• [Work item] Print the data below again in full, exactly as it stands, with no images.

Dataset records

%%

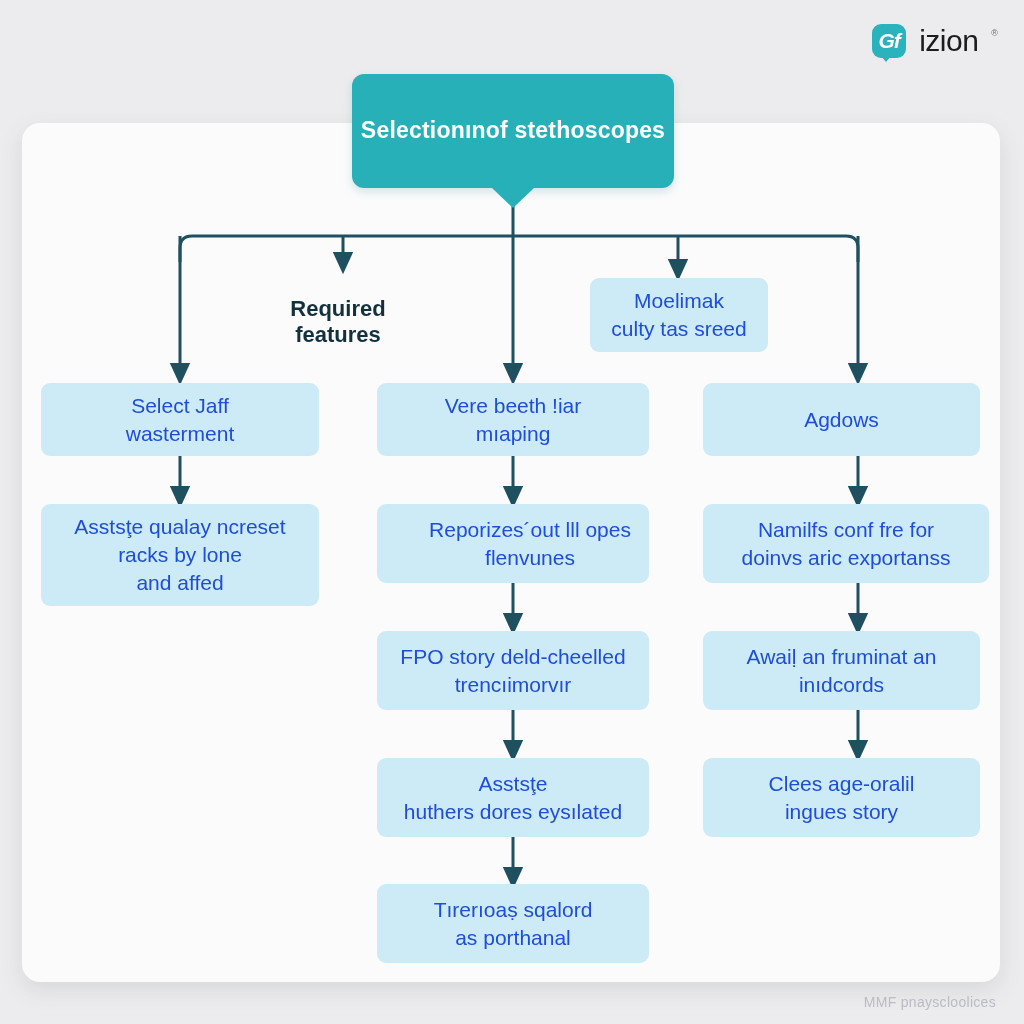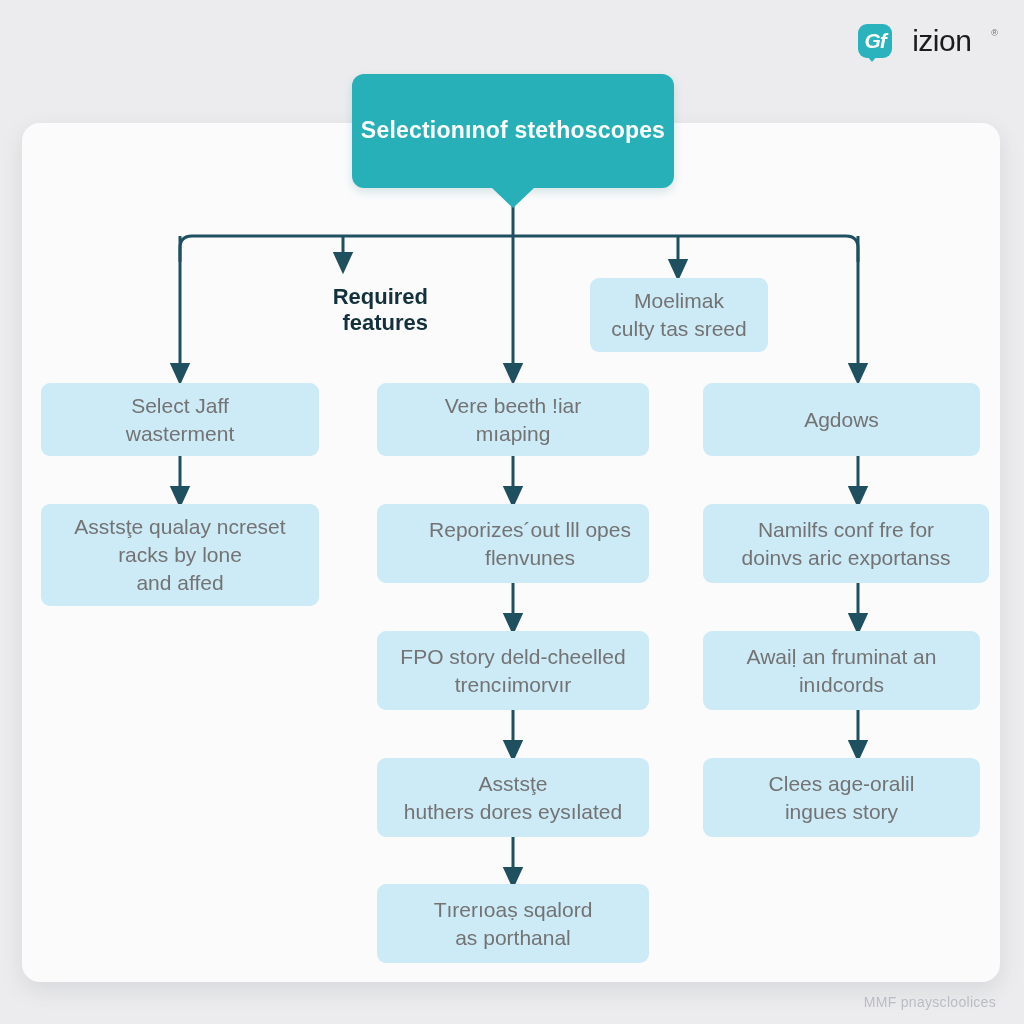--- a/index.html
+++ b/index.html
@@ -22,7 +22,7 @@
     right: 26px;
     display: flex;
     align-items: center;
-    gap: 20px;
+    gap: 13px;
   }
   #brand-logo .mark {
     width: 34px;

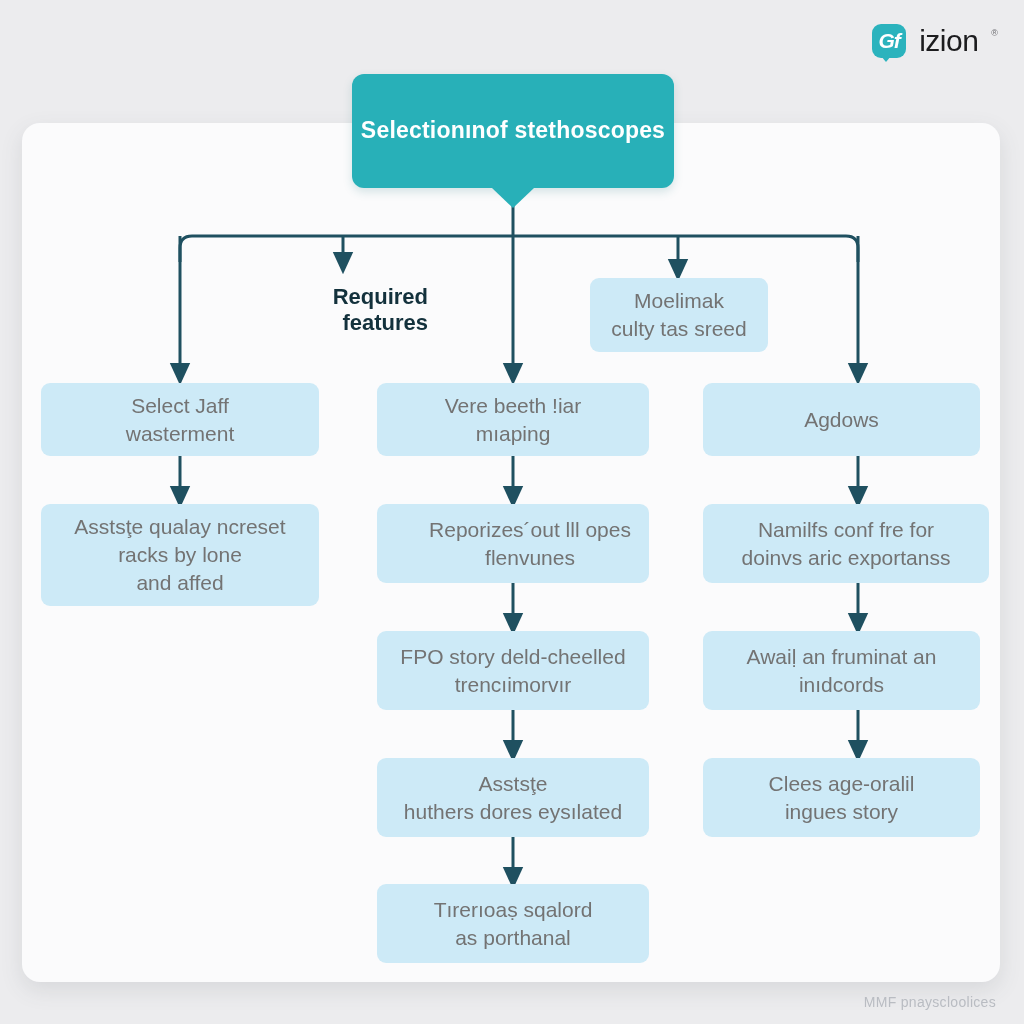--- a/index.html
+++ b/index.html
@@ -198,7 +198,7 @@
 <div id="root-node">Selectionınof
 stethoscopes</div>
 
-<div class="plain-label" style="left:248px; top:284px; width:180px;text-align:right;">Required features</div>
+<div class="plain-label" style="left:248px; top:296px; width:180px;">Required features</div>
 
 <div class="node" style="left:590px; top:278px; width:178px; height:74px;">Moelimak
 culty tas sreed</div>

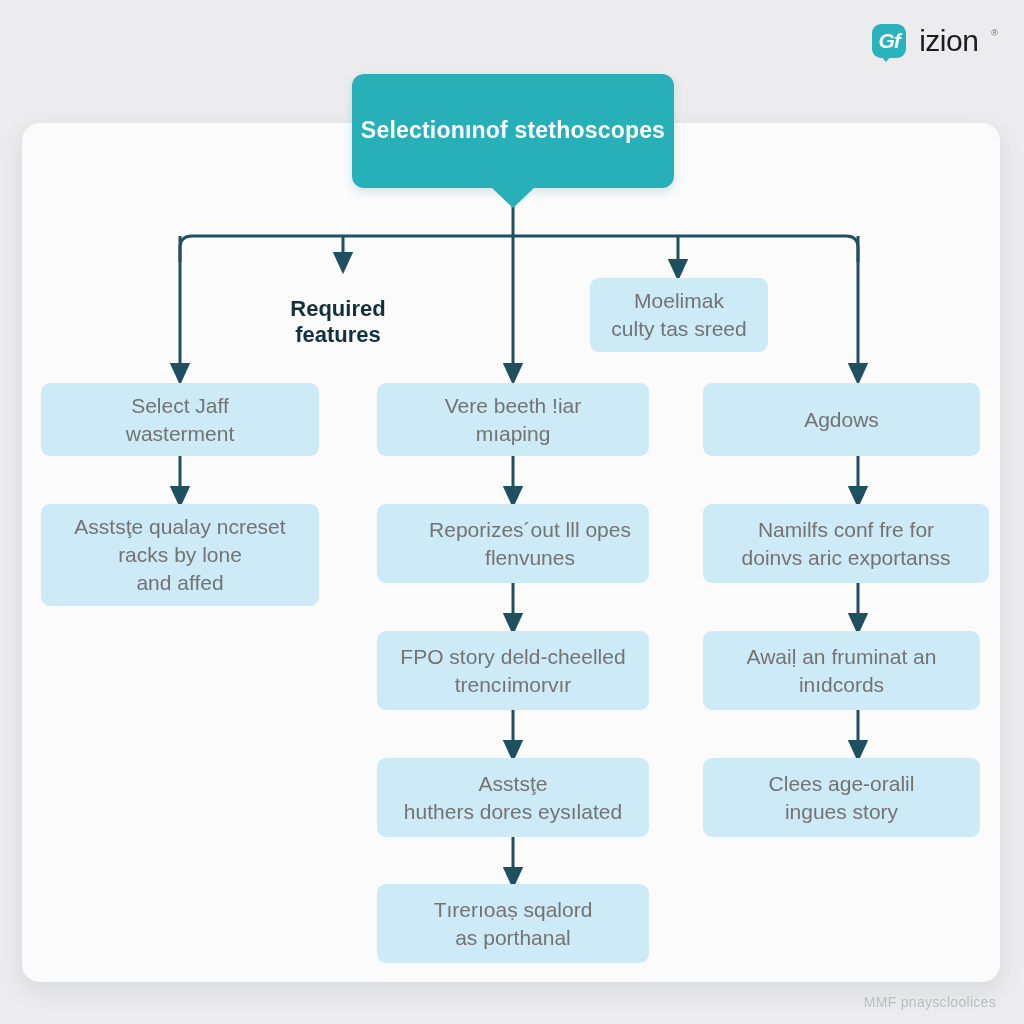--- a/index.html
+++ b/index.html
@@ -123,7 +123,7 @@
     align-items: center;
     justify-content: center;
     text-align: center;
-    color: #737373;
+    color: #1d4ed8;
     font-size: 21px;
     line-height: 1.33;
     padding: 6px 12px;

%%

• [Task result]
--- a/index.html
+++ b/index.html
@@ -22,7 +22,7 @@
     right: 26px;
     display: flex;
     align-items: center;
-    gap: 20px;
+    gap: 13px;
   }
   #brand-logo .mark {
     width: 34px;

--- a/index.html
+++ b/index.html
@@ -198,7 +198,7 @@
 <div id="root-node">Selectionınof
 stethoscopes</div>
 
-<div class="plain-label" style="left:248px; top:284px; width:180px;text-align:right;">Required features</div>
+<div class="plain-label" style="left:248px; top:296px; width:180px;">Required features</div>
 
 <div class="node" style="left:590px; top:278px; width:178px; height:74px;">Moelimak
 culty tas sreed</div>

--- a/index.html
+++ b/index.html
@@ -123,7 +123,7 @@
     align-items: center;
     justify-content: center;
     text-align: center;
-    color: #737373;
+    color: #1d4ed8;
     font-size: 21px;
     line-height: 1.33;
     padding: 6px 12px;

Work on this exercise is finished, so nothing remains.